Task goal =>
What is needed here is every line of the records that includes "modifiable".

(Edit difference data)
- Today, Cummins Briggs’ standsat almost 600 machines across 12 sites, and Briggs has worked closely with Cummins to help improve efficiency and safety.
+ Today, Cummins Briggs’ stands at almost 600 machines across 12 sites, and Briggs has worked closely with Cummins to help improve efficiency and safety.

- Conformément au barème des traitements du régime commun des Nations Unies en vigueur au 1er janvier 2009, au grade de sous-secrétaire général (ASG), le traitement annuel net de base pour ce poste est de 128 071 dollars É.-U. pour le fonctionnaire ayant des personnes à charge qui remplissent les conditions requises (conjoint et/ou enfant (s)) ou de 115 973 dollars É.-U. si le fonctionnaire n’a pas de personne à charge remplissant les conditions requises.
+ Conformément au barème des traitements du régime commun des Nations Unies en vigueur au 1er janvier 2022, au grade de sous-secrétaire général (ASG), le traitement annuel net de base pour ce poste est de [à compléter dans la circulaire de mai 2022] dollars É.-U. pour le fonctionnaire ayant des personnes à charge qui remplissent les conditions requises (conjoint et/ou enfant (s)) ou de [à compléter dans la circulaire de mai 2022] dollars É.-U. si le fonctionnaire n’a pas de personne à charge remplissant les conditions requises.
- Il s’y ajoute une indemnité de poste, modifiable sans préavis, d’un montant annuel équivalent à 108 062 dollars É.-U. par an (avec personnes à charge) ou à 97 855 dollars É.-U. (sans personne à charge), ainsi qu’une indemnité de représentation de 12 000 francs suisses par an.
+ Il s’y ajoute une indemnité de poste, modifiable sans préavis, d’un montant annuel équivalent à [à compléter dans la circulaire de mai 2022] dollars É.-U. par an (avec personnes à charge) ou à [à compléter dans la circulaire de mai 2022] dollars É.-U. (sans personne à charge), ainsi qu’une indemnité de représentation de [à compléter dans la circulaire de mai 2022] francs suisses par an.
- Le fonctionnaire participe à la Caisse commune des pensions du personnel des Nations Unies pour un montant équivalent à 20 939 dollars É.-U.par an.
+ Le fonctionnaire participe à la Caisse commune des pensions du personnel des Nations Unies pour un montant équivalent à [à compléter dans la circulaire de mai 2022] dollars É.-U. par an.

Task response =>
- Il s’y ajoute une indemnité de poste, modifiable sans préavis, d’un montant annuel équivalent à 108 062 dollars É.-U. par an (avec personnes à charge) ou à 97 855 dollars É.-U. (sans personne à charge), ainsi qu’une indemnité de représentation de 12 000 francs suisses par an.
+ Il s’y ajoute une indemnité de poste, modifiable sans préavis, d’un montant annuel équivalent à [à compléter dans la circulaire de mai 2022] dollars É.-U. par an (avec personnes à charge) ou à [à compléter dans la circulaire de mai 2022] dollars É.-U. (sans personne à charge), ainsi qu’une indemnité de représentation de [à compléter dans la circulaire de mai 2022] francs suisses par an.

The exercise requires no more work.